▸ WORK INSTRUCTIONS
Everything from the line with "[176,1621,284,1645] 2019.02.07 ->" down to the last line of the material below must be written out exactly. Leave out all other lines.

▸ DATA SHOWN
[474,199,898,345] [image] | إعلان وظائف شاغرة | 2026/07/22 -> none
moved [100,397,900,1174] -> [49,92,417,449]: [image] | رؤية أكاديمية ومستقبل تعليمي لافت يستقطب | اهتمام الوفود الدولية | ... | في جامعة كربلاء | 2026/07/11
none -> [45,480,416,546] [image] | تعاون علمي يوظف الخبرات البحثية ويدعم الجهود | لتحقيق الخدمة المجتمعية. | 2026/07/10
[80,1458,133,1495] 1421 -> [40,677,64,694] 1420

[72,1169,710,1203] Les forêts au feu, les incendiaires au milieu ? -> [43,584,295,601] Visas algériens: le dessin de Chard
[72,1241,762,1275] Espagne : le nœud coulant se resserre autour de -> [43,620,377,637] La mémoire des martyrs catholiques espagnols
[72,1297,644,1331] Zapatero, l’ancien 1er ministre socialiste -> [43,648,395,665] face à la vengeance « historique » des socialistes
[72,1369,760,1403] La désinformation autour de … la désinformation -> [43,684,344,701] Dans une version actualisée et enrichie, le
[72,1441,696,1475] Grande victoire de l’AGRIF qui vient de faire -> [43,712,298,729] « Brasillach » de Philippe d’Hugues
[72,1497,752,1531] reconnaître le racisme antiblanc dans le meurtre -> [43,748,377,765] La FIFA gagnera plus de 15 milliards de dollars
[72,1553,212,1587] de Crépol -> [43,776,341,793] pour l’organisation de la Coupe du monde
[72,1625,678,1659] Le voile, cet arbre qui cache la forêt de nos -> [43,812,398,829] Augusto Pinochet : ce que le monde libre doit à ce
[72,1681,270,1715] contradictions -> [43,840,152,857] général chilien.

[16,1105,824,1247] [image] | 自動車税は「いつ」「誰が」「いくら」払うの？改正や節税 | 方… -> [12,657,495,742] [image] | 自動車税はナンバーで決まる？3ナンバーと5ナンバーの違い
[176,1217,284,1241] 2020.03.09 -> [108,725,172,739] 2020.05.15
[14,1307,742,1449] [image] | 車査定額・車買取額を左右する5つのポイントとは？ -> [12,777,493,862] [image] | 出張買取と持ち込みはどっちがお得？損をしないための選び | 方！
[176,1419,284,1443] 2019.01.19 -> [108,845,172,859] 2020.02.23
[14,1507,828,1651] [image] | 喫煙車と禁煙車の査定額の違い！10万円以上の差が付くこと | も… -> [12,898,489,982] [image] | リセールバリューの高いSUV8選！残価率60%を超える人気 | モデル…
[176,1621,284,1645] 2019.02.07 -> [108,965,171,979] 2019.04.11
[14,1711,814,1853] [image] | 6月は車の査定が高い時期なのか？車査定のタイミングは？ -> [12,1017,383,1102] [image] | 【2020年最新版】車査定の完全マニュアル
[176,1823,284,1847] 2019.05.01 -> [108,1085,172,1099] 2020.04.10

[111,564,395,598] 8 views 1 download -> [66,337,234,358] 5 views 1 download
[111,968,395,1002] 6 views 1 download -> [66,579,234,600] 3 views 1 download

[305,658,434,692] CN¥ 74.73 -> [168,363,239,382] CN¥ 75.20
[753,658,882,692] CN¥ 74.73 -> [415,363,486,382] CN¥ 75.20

▸ PROBLEM SOLUTION
[176,1621,284,1645] 2019.02.07 -> [108,965,171,979] 2019.04.11
[14,1711,814,1853] [image] | 6月は車の査定が高い時期なのか？車査定のタイミングは？ -> [12,1017,383,1102] [image] | 【2020年最新版】車査定の完全マニュアル
[176,1823,284,1847] 2019.05.01 -> [108,1085,172,1099] 2020.04.10

[111,564,395,598] 8 views 1 download -> [66,337,234,358] 5 views 1 download
[111,968,395,1002] 6 views 1 download -> [66,579,234,600] 3 views 1 download

[305,658,434,692] CN¥ 74.73 -> [168,363,239,382] CN¥ 75.20
[753,658,882,692] CN¥ 74.73 -> [415,363,486,382] CN¥ 75.20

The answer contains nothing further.